*** Opening of Extracted data ***

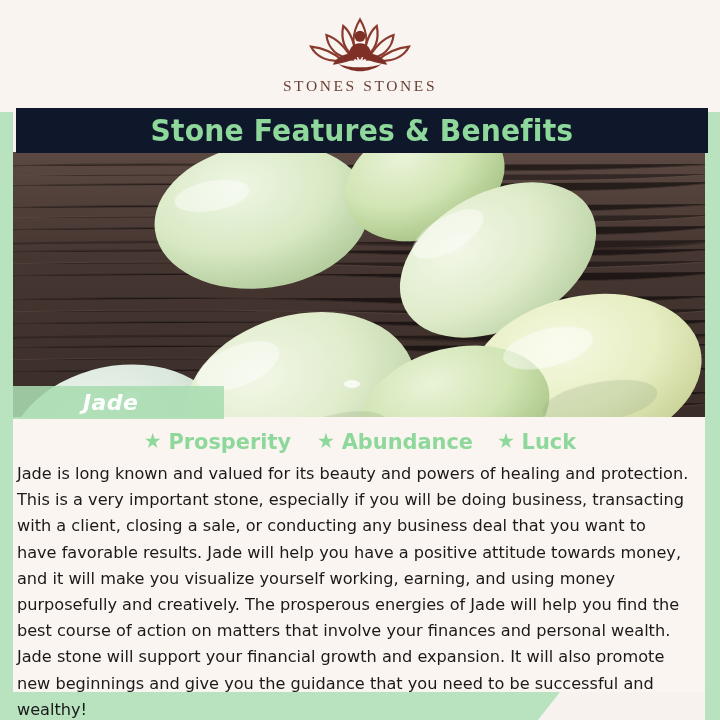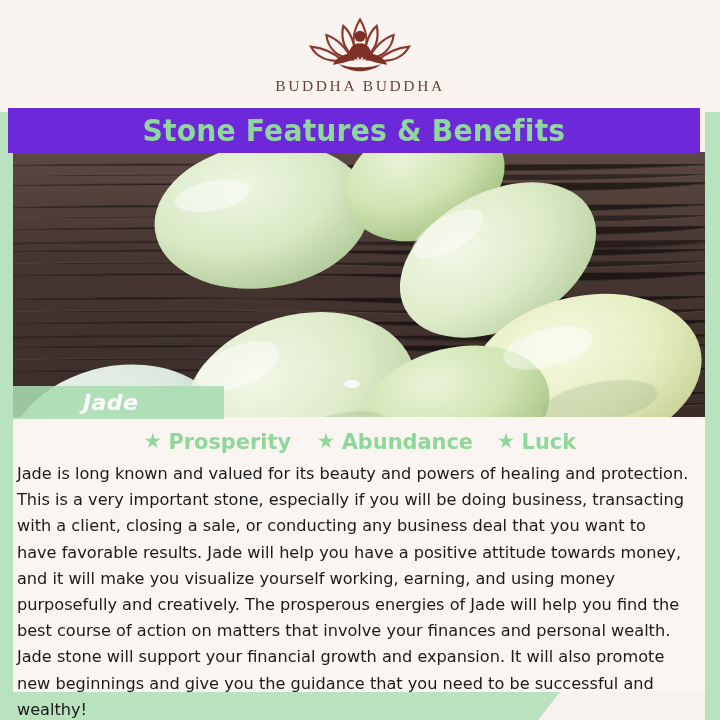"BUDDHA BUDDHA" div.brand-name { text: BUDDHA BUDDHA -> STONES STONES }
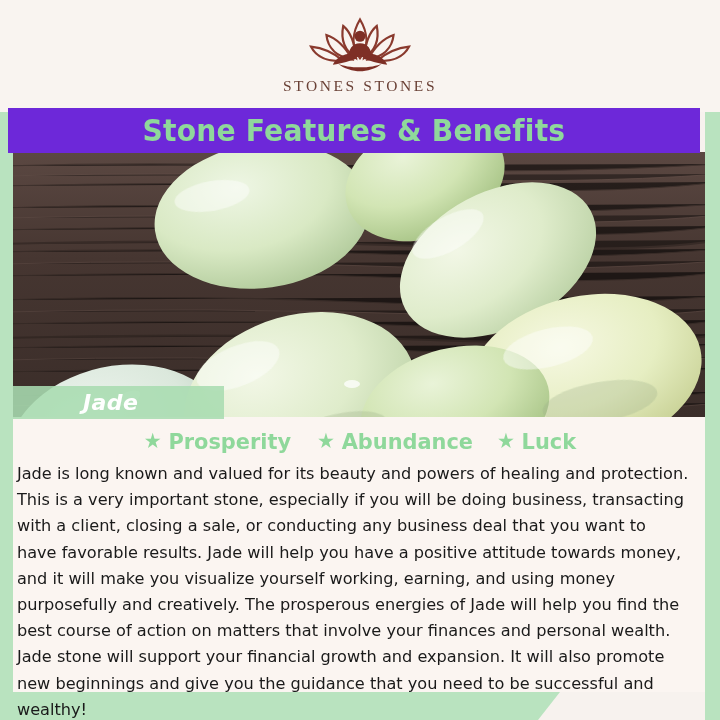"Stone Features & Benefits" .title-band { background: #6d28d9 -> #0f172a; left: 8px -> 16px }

*** Close of Extracted data ***
*** Opening of Extracted data ***

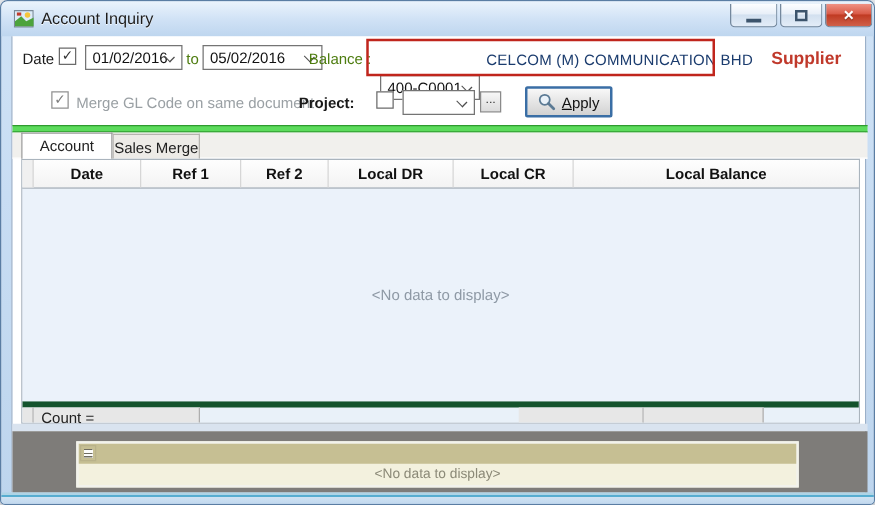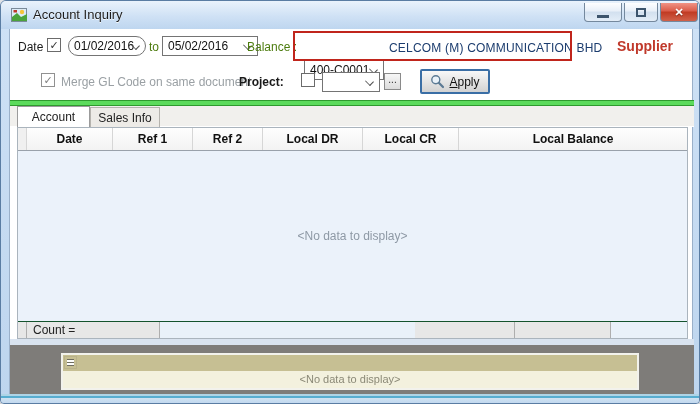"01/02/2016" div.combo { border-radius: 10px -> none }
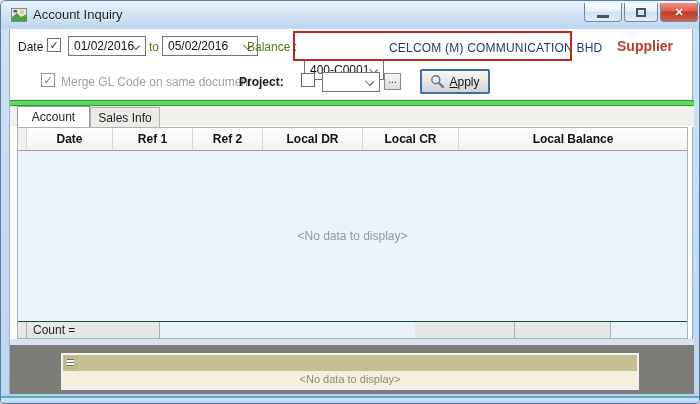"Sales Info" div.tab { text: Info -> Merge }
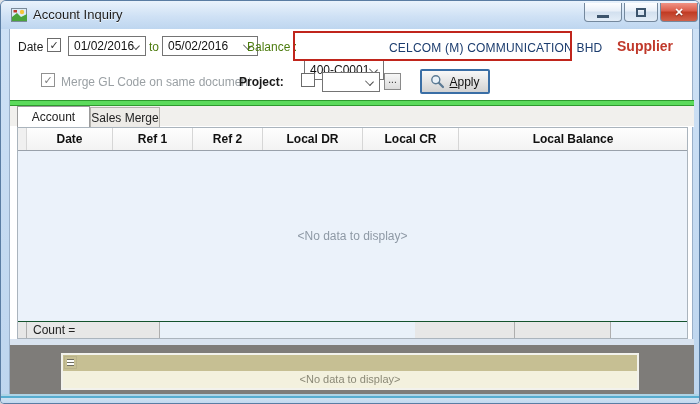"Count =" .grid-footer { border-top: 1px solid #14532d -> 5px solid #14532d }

*** Close of Extracted data ***
*** Opening of Extracted data ***

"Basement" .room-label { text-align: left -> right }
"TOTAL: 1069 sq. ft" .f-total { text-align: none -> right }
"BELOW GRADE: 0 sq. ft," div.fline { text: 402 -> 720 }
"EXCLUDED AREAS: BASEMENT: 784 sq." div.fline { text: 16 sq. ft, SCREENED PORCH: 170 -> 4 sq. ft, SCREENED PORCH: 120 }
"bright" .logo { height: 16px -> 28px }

*** Close of Extracted data ***

→ What you should do:
Each line of the entries above that contains "align" must be copied into the answer.

→ Output of the exercise:
"Basement" .room-label { text-align: left -> right }
"TOTAL: 1069 sq. ft" .f-total { text-align: none -> right }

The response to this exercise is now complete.